As soon as I turn from the liquor cabinet, I see Pony is back to the couch, upside down, his legs thrown over the back, his head hanging almost to the floor. These are the nights both of our ages isolate us from the gang. I think back to what I'd be doing on a Saturday night at thirteen and it sure wouldn't be this. My heart is reaching for him and I find myself putting away the bottle and standing in front of him. "Get up," I order and he flips himself over to the floor, then hops up to a standing position, waiting for me to tell him what to do. While the gang roams all over town, painting it red, there's no reason why we, the oldest and the youngest members, can't go for a ride every now and then. I smirk at his questioning eyes and bring my fist up to affectionately graze his chin. "Get your jacket. Let's go."


Darry and I have little in common, so I'm not sure why he asked me, but I ain't turning down no offer to get out of the house. I'm in the truck before he can even grab his wallet and shut the front door. I watch him come down the porch steps with his cup, tucking in his shirt, and I rub my hands up and down my arms as a cold shiver takes over. "Man it's cold," I say as he climbs in and starts up the engine, turning the knobs to jack up the heat. I have no idea where we're going and I don't need to know, as we take off into the cold spring night, and I watch Darry's scuffed up hands control the gears and wonder if I'll ever be that big.

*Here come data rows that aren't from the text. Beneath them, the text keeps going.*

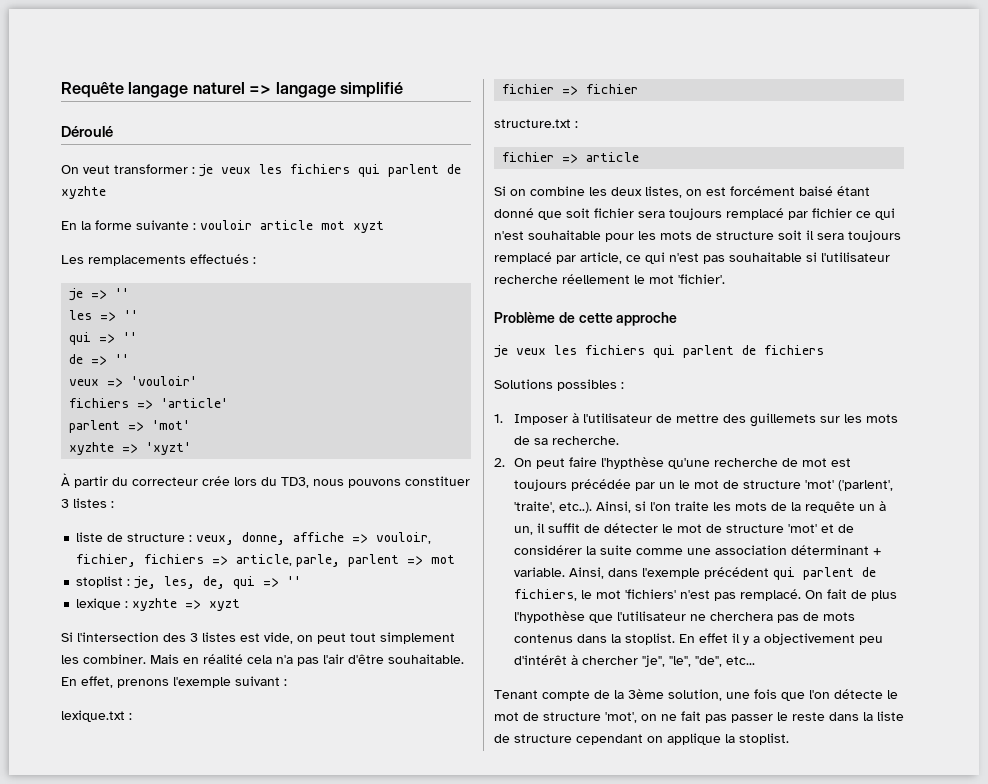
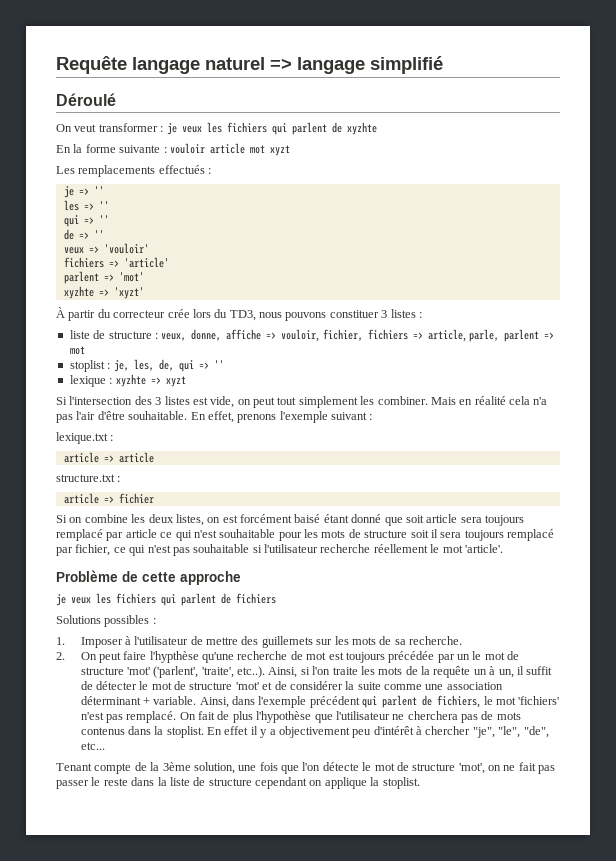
- fichier => fichier
+ article => article
- fichier => article
+ article => fichier
- Si on combine les deux listes, on est forcément baisé étant donné que soit fichier sera toujours remplacé par fichier ce qui n'est souhaitable pour les mots de structure soit il sera toujours remplacé par article, ce qui n'est pas souhaitable si l'utilisateur recherche réellement le mot 'fichier'.
+ Si on combine les deux listes, on est forcément baisé étant donné que soit article sera toujours remplacé par article ce qui n'est souhaitable pour les mots de structure soit il sera toujours remplacé par fichier, ce qui n'est pas souhaitable si l'utilisateur recherche réellement le mot 'article'.

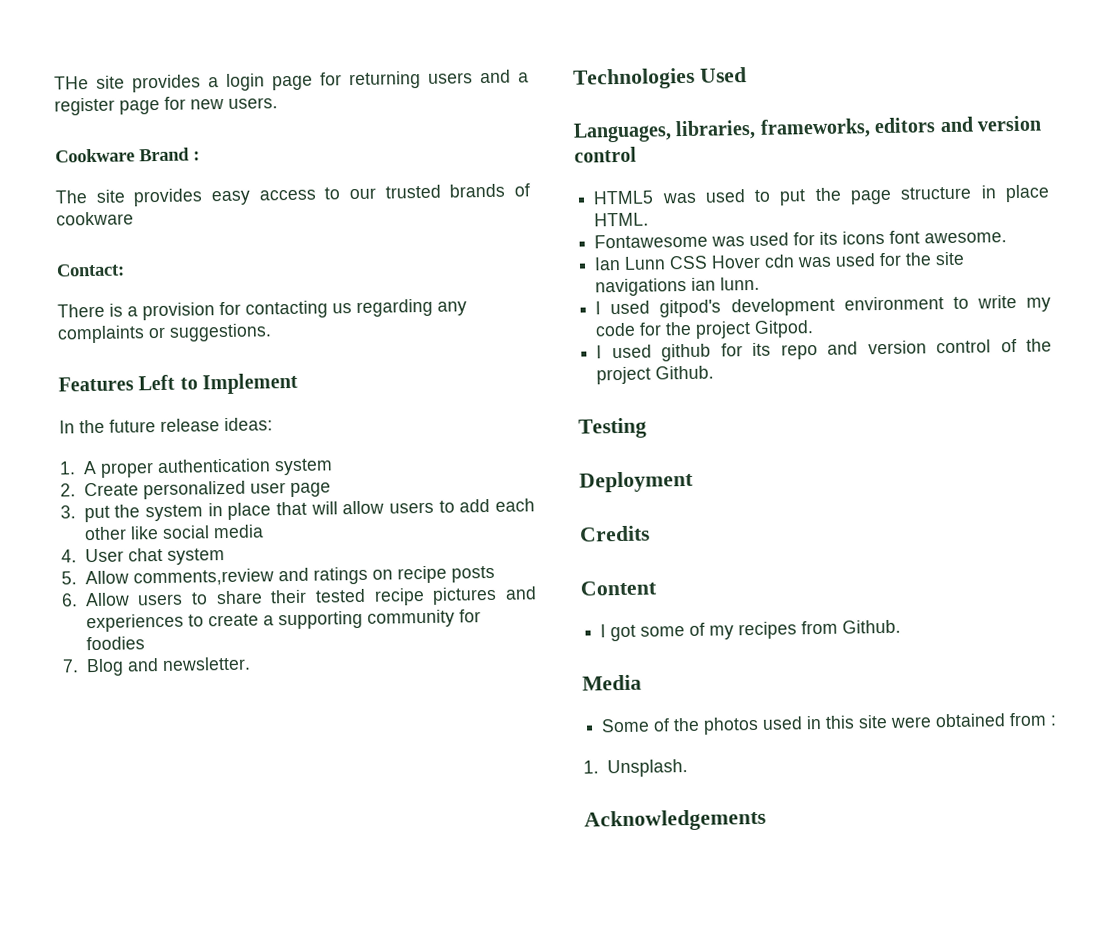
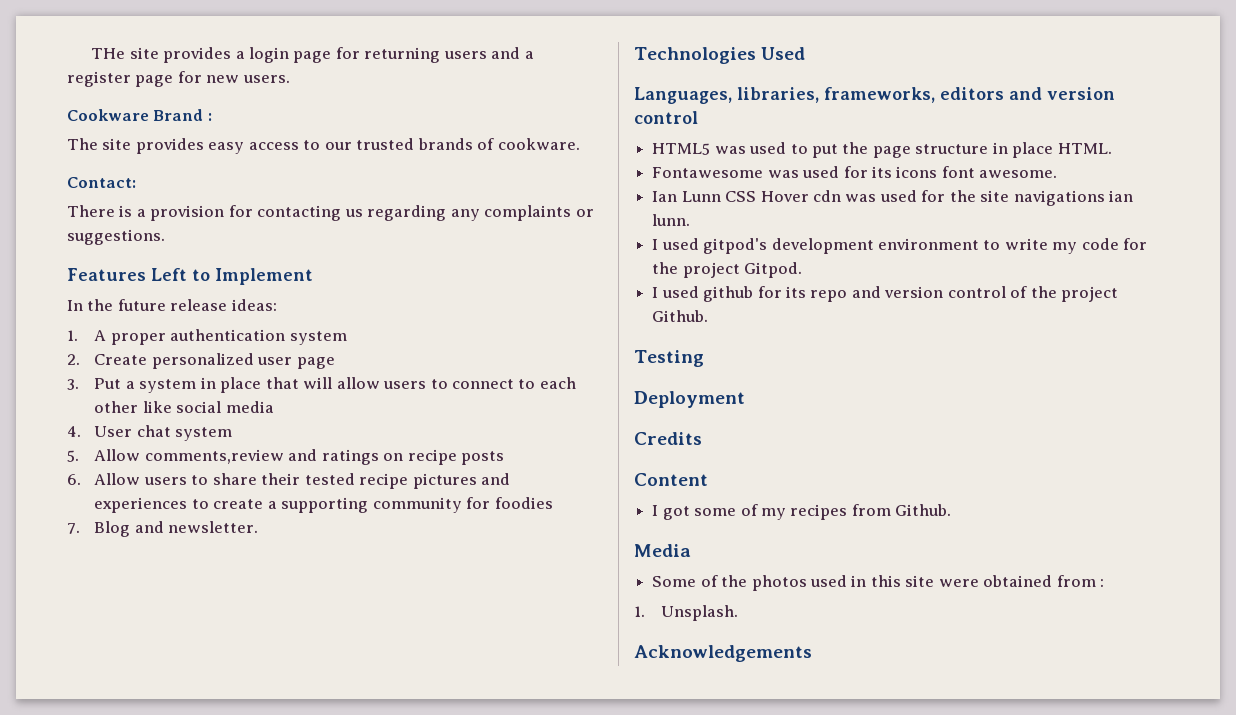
- The site provides easy access to our trusted brands of cookware
+ The site provides easy access to our trusted brands of cookware.
- 3. put the system in place that will allow users to add each other like social media
+ 3. Put a system in place that will allow users to connect to each other like social media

"Find us a good one, Pony," he tells me and I work the radio dial while he brings his cup right up to his mouth like he's drinking, but he spits his tobacco into it instead. I land on KAKC, the Big 97 station, and tell him with disgust, "Darry, that dippin' is the grossest thing you do."

"Oh really?" he looks over at me mid-spit, the streetlights twinkling in his eyes. "What's the second grossest?"

I don't miss a beat when I answer, "Mix all the food together on your plate." I smile when he busts out laughing. "Ends up lookin' like slop," I add, remembering Dad did the same.

He grins and speeds up, merging us into the traffic while he looks briefly over his shoulder. "Well, you've got me all figured out dontcha?" and his face tells me he seems to love that fact.

The brilliance of the shop and restaurant signs as we drive past all the hot spots are pulling me out of my mood. Earlier tonight I'd been struggling with the loneliness that creeps in every now and then. That feeling of being homesick when you're already at home. Now it's replaced with an energy that's come and saved me at just the right time. I'm pumped when Darry pulls up and parks in the thick of things, knowing we're gonna get out and walk among the masses.

Darry goes through his process of being dip free, rinsing, spitting a whole mouthful of water on the ground, putting in a stick of gum. I roll my eyes while waiting on him, wondering why he'd go through all this for a shot of nicotine as I light my fifth cigarette of the night. And now we're off, side by side, dodging crowds, hands in our pockets, checking out the scene. It's weird being with Darry in this type of situation. I only see him at home or on rare occasions with the gang around our neighborhood haunts. But to see Darry in this element makes me feel kinda proud to be walking right next to him. Cause I can tell people are eyeing him, but all his attention is on me.

He asks me what I want and we settle on ice cream, then I hear someone calling out, "What's up Darry Curtis?" Darry directs my shoulder towards the group that's hanging in front of the movie theater and he throws his gum, making the trash can easily. I hang back away from the crowd and out of the white, flashing cinema lights, finish my cigarette and watch Darry actually socialize. They all look so huge and seem really glad to see him. I hear things like "So you ain't going back?", "Sorry about your parents man", and "Wanna hang out tonight?". Just then Darry beckons me over and they all watch my approach. I smile when he introduces me and one guy asks me what it's like to have Darry as a parent, cause he can't believe Darry would ever be strict. "Kid I could tell you a story or two 'bout your big brother here," and I'm wishing he kinda would, but I guess he doesn't have time cause we all say see ya, but not before Darry takes the number off the cute brunette who I noticed was staring at his mouth the whole conversation.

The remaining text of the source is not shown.